I have had the pleasure of reading and reviewing some Twitter writers’ works. As I read others’ books, my ideas keep flowing as I note their writing styles, techniques and subject matter. Reading and writing truly go hand in hand and one cannot be effectively done without the other. Francis Bacon writes, “Reading maketh a full man; conference a ready man; and writing an exact man.”
Though, I basically write fiction, some of our personal selves shine through as we develop our characters. And for those non-fiction writers, they unapologetically tell their stories, accounts and experiences by taking the brave chance of baring their souls before all of their readers. That takes true courage because they do not have the fictional characters to mask their own private pains nor vulnerabilities.

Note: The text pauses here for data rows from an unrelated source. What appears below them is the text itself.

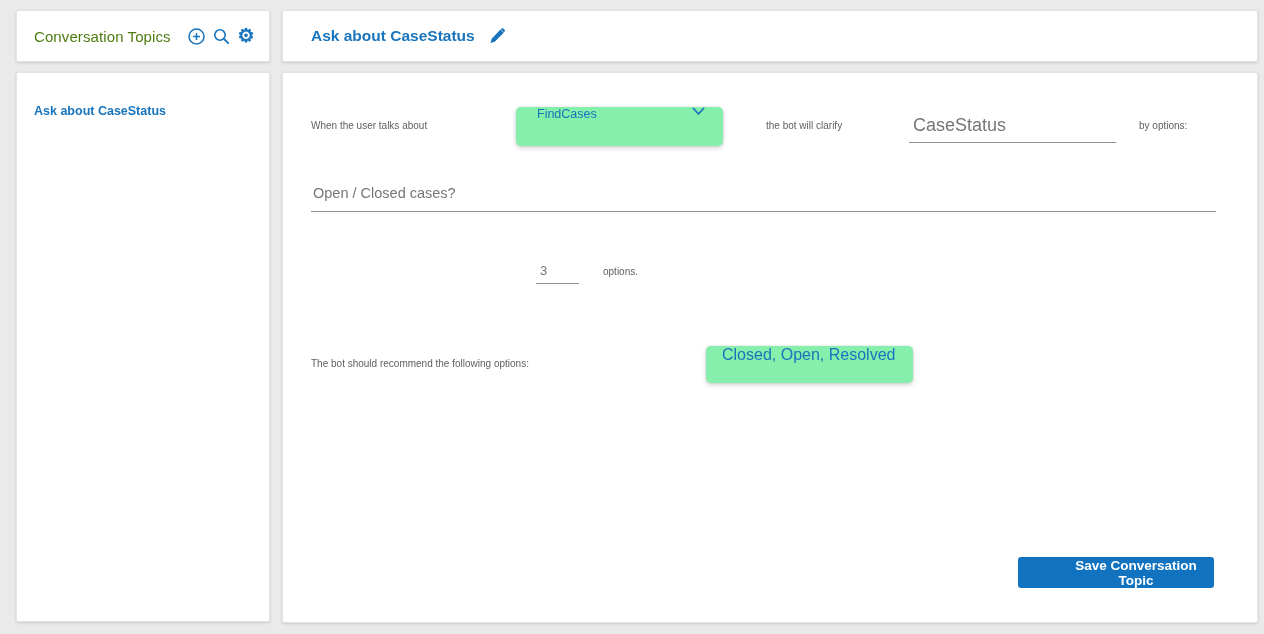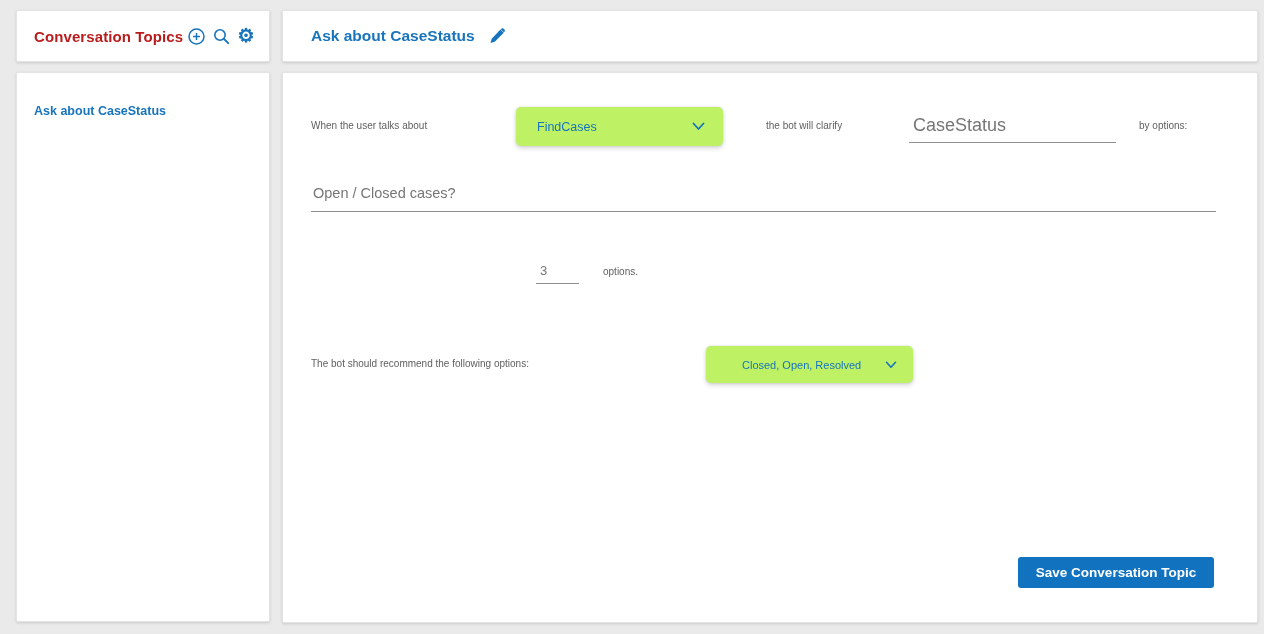--- a/index.html
+++ b/index.html
@@ -18,45 +18,45 @@
     box-shadow: 0 1px 3px rgba(0,0,0,0.14);
     border-radius: 2px;
   }
 
   
   .sidebar-header { left: 16px; top: 10px; width: 254px; height: 52px; }
   .sidebar-header-inner {
     display: flex; align-items: center; justify-content: space-between;
     height: 100%; padding: 0 14px 0 17px;
   }
-  .sb-title { color: #b91c1c; font-weight: bold; font-size: 15px; letter-spacing: 0.1px; }
+  .sb-title { color: #4d7c0f; font-weight: normal; font-size: 15px; letter-spacing: 0.1px; }
   .sb-icons { display: flex; align-items: center; gap: 7px; }
   .icon-btn { display: inline-flex; align-items: center; justify-content: center; width: 18px; height: 18px; cursor: pointer; }
   .gear-glyph { font-size: 19px; color: #1874bc; line-height: 18px; font-weight: bold; }
 
   .sidebar-list { left: 16px; top: 72px; width: 254px; height: 550px; padding-top: 24px; }
   .sidebar-item { padding: 7px 16px 7px 17px; font-size: 12.5px; color: #545454; cursor: pointer; }
   .sidebar-item.selected { color: #1874bc; font-weight: bold; }
 
   
   .main-header { left: 282px; top: 10px; width: 976px; height: 52px; }
   .main-header-inner { display: flex; align-items: center; height: 100%; padding-left: 28px; gap: 13px; }
   .main-title { color: #1874bc; font-weight: bold; font-size: 15.5px; }
 
   .main-content { left: 282px; top: 72px; width: 976px; height: 551px; }
 
   .label { color: #5f5f5f; font-size: 10px; }
 
   .row1-label1 { position: absolute; left: 28px; top: 33px; line-height: 39px; }
   .dropdown {
     position: absolute;
-    background: #bef264;
+    background: #86efac;
     border-radius: 5px;
     box-shadow: 0 0 2px rgba(0,0,0,0.12), 0 2px 5px rgba(0,0,0,0.18);
-    display: flex; align-items: center; justify-content: space-between;
+    display: flex; justify-content: space-between;
     cursor: pointer;
   }
   .dd-topic { left: 233px; top: 34px; width: 207px; height: 39px; padding: 0 18px 0 21px; }
   .dd-value { color: #1874bc; font-size: 12.5px; white-space: nowrap; }
 
   .row1-label2 { position: absolute; left: 483px; top: 33px; line-height: 39px; }
   .entity-input {
     position: absolute; left: 626px; top: 40px; width: 207px;
     border: none; border-bottom: 1px solid #8f8f8f;
     font-family: "Liberation Sans", sans-serif;
@@ -78,30 +78,30 @@
     position: absolute; left: 253px; top: 188px; width: 43px;
     border: none; border-bottom: 1px solid #8f8f8f;
     font-family: "Liberation Sans", sans-serif;
     font-size: 13px; color: #767676; padding: 2px 2px 5px 4px;
     background: transparent; outline: none;
   }
   .row3-label2 { position: absolute; left: 320px; top: 186px; line-height: 26px; }
 
   .row4-label { position: absolute; left: 28px; top: 273px; line-height: 36px; }
   .dd-options { left: 423px; top: 273px; width: 207px; height: 37px; padding: 0 16px 0 16px; }
-  .dd-options .dd-value { font-size: 11px; margin-left: 20px; }
+  .dd-options .dd-value { font-size: 16px; }
 
   .save-button {
     position: absolute; left: 735px; top: 484px; width: 196px; height: 31px;
     background: #1173c0; color: #ffffff;
     border: none; border-radius: 3px;
     font-family: "Liberation Sans", sans-serif;
     font-weight: bold; font-size: 13.5px;
     cursor: pointer;
-    display: flex; align-items: center; justify-content: center;
+    display: flex; align-items: center; justify-content: center; padding-left: 40px;
   }
 </style>
 </head>
 <body>
 
 <div class="stage">
 
   <div class="card sidebar-header">
     <div class="sidebar-header-inner">
       <span class="sb-title">Conversation Topics</span>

I can safely attest to the fact that every book has changed me in some way. Each book alters my views and opens up new ways of looking at life. They give me insight into new locations and settings and a peek into other cultures and their mindsets. Some writers describe scenes so fully that I feel as if I was there or in some instances, I feel that I need to get there. So, I might add that locale to my ‘must see’ list.

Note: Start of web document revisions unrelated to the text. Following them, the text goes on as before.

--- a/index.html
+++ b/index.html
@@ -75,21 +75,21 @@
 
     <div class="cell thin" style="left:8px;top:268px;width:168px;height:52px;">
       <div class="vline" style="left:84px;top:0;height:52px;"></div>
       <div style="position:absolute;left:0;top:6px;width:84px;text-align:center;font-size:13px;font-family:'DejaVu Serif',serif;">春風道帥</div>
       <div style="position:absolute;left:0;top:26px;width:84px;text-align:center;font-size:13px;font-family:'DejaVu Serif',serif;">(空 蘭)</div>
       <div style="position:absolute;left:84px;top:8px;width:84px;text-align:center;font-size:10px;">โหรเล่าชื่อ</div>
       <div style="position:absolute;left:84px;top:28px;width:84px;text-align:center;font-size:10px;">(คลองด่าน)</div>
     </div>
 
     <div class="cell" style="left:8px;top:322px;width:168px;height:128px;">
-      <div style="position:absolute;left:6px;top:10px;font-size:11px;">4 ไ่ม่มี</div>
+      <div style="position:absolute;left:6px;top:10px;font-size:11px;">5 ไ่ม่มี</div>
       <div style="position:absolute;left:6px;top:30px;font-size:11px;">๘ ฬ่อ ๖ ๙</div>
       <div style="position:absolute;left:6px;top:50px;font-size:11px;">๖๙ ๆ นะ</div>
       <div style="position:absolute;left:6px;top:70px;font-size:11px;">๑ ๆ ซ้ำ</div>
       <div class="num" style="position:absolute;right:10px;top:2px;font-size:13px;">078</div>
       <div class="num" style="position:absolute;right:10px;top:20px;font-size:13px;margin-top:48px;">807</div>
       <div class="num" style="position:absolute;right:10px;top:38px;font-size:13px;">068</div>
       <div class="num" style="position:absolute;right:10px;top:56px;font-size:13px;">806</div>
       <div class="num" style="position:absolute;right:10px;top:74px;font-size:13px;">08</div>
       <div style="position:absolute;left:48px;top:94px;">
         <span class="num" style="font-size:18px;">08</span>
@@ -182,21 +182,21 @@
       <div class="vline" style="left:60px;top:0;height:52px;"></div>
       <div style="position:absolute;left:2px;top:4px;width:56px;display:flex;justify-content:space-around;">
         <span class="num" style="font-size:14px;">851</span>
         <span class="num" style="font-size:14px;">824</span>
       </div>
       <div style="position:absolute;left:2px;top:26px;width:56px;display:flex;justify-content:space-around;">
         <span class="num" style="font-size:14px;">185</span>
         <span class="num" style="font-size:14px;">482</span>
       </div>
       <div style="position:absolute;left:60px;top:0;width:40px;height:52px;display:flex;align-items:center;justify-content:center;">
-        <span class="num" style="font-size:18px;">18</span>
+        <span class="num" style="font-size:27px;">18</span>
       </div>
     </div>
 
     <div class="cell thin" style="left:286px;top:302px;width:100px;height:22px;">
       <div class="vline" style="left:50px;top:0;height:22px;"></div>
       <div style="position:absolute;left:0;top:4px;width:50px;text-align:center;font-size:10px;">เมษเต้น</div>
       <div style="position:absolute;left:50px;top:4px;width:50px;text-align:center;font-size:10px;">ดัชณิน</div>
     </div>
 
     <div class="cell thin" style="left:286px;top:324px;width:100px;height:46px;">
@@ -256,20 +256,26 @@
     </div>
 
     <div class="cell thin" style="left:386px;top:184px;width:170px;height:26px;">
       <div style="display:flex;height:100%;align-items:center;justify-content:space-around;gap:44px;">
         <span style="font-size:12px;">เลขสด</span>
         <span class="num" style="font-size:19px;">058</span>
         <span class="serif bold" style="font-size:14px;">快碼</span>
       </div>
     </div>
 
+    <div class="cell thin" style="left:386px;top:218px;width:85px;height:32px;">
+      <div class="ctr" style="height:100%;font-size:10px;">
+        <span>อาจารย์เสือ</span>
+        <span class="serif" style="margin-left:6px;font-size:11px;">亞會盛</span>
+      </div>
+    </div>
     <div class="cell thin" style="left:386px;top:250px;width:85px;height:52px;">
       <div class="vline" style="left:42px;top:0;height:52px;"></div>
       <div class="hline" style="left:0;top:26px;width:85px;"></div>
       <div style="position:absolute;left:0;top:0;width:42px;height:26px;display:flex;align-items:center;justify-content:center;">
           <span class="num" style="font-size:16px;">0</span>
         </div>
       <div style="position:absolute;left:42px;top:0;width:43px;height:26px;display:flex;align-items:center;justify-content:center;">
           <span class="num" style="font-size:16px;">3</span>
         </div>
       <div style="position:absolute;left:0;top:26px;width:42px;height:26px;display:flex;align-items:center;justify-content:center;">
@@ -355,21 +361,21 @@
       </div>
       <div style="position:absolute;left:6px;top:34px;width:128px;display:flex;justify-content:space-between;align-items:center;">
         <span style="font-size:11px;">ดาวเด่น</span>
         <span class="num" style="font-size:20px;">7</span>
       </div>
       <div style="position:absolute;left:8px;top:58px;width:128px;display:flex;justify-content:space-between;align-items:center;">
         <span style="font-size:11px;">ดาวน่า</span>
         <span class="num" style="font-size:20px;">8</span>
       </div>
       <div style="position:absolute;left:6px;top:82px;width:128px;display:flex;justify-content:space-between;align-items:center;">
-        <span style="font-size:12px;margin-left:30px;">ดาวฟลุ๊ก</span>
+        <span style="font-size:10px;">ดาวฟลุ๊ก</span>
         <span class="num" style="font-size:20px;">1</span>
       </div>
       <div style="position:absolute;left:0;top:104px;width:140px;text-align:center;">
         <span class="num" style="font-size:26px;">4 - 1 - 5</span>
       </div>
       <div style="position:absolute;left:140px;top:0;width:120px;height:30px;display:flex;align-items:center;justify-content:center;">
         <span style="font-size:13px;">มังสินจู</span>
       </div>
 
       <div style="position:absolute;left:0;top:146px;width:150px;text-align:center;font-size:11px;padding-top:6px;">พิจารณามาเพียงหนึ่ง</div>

Books enhance us in every way as they sharpen our intellect. Avid readers usually have a whole different perspective and take on things. Ralph Waldo Emerson wrote, “If we encounter a man with rare intellect, we should ask him what books he reads.” We should read, read, read. Reading keeps us living in a more expansive world.

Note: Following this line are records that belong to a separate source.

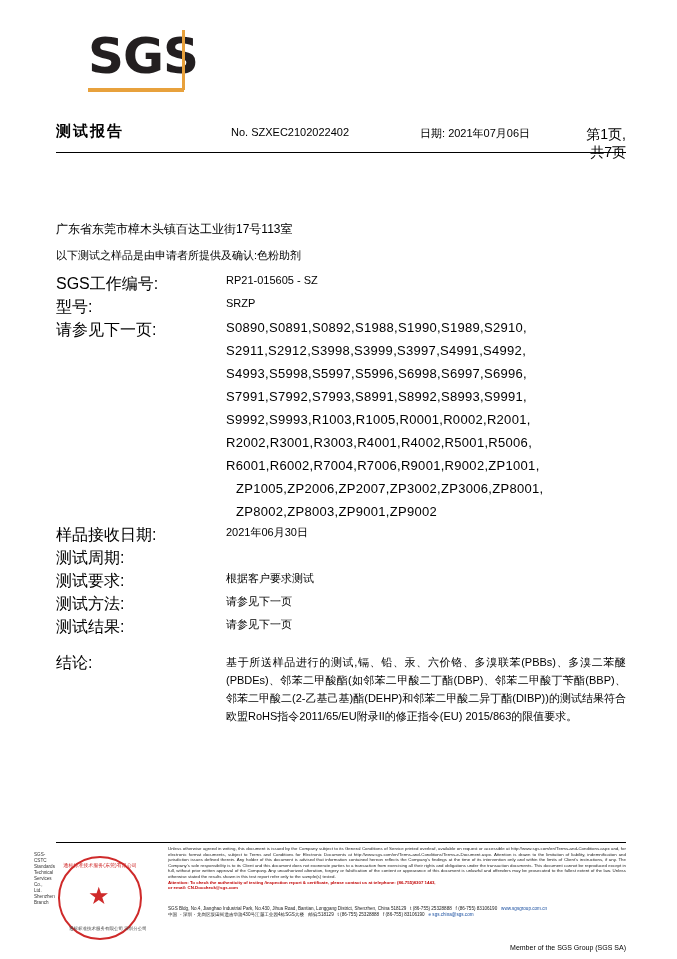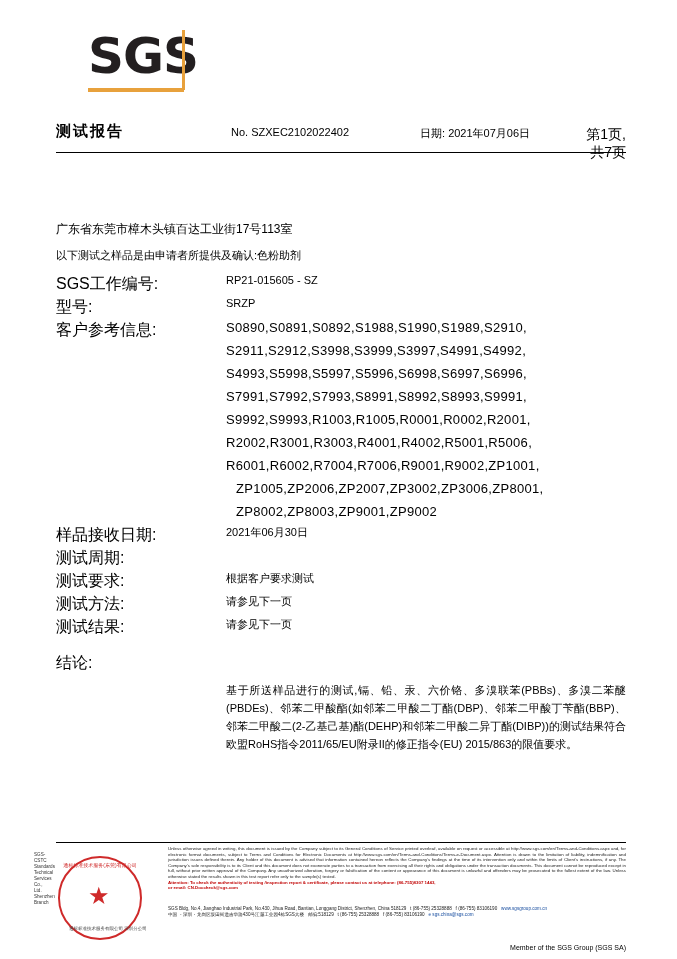--- a/index.html
+++ b/index.html
@@ -145,21 +145,20 @@
     letter-spacing: 0.3px;
   }
   .conc-text {
     position: absolute;
     left: 226px;
     top: 653px;
     width: 400px;
     font-size: 11px;
     line-height: 18px;
     text-align: justify;
-    margin-top: 28px;
   }
 
   
   .hr-bottom {
     position: absolute;
     left: 56px;
     top: 842px;
     width: 570px;
     height: 1px;
     background: #000;
@@ -290,21 +289,21 @@
   <div class="company-addr">广东省东莞市樟木头镇百达工业街17号113室</div>
 
   <div class="sample-stmt">以下测试之样品是由申请者所提供及确认:色粉助剂</div>
 
   <div class="field" style="top:274px">SGS工作编号:</div>
   <div class="field-value" style="top:274px">RP21-015605 - SZ</div>
 
   <div class="field" style="top:297px">型号:</div>
   <div class="field-value" style="top:297px">SRZP</div>
 
-  <div class="field" style="top:320px">客户参考信息:</div>
+  <div class="field" style="top:320px">请参见下一页:</div>
 
   <div class="ref-line" style="top:320px">S0890,S0891,S0892,S1988,S1990,S1989,S2910,</div>
   <div class="ref-line" style="top:343px">S2911,S2912,S3998,S3999,S3997,S4991,S4992,</div>
   <div class="ref-line" style="top:366px">S4993,S5998,S5997,S5996,S6998,S6997,S6996,</div>
   <div class="ref-line" style="top:389px">S7991,S7992,S7993,S8991,S8992,S8993,S9991,</div>
   <div class="ref-line" style="top:412px">S9992,S9993,R1003,R1005,R0001,R0002,R2001,</div>
   <div class="ref-line" style="top:435px">R2002,R3001,R3003,R4001,R4002,R5001,R5006,</div>
   <div class="ref-line" style="top:458px">R6001,R6002,R7004,R7006,R9001,R9002,ZP1001,</div>
   <div class="ref-line" style="top:481px;left:236px">ZP1005,ZP2006,ZP2007,ZP3002,ZP3006,ZP8001,</div>
   <div class="ref-line" style="top:504px;left:236px">ZP8002,ZP8003,ZP9001,ZP9002</div>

With a book handy, we are less likely to get caught up in the pettiness of everyday situations. And, as writers, the more we read, the more we have to write about when it is time to pick up that trusty pen or tap out some ideas on the computer or iPad. Those higher thoughts can lift us up out of ourselves and widen our vistas. One Chinese proverb says, “A book is like a garden carried in the pocket.”
Books can guide us and serve as lamp posts. They can act as road maps or wayshowers. They can be foreboding and foreshadowing. They can point the way. Perhaps, a character has had an experience that we are now facing. We recognize the danger and readily make wiser choices because we are more aware from that former reading. “When you read a good book, somewhere in the world, a door opens to allow in more light,” said Vera Nazarian.
Authors are always teaching and discussing universal truths. Overcoming some life challenge is usually the basis for any good story. Somewhere down the line, the main character has to work through some problem or dilemma. The readers are usually rooting for that character if the author successfully made them feel compassion for that character. Thomas Helm wrote, “My test of a good novel is dreading to begin the last chapter.”
I can safely say, that every book that I have read has richly added to my wholeness and well-being. We cannot have all of life’s experiences and we certainly don’t want to, but observing, listening and reading can direct our paths. We can find a friend like no other in the pages of a book. “A good book on your shelf is a friend that turns its back on you and remains a friend.” Author Unknown
What book are you currently reading?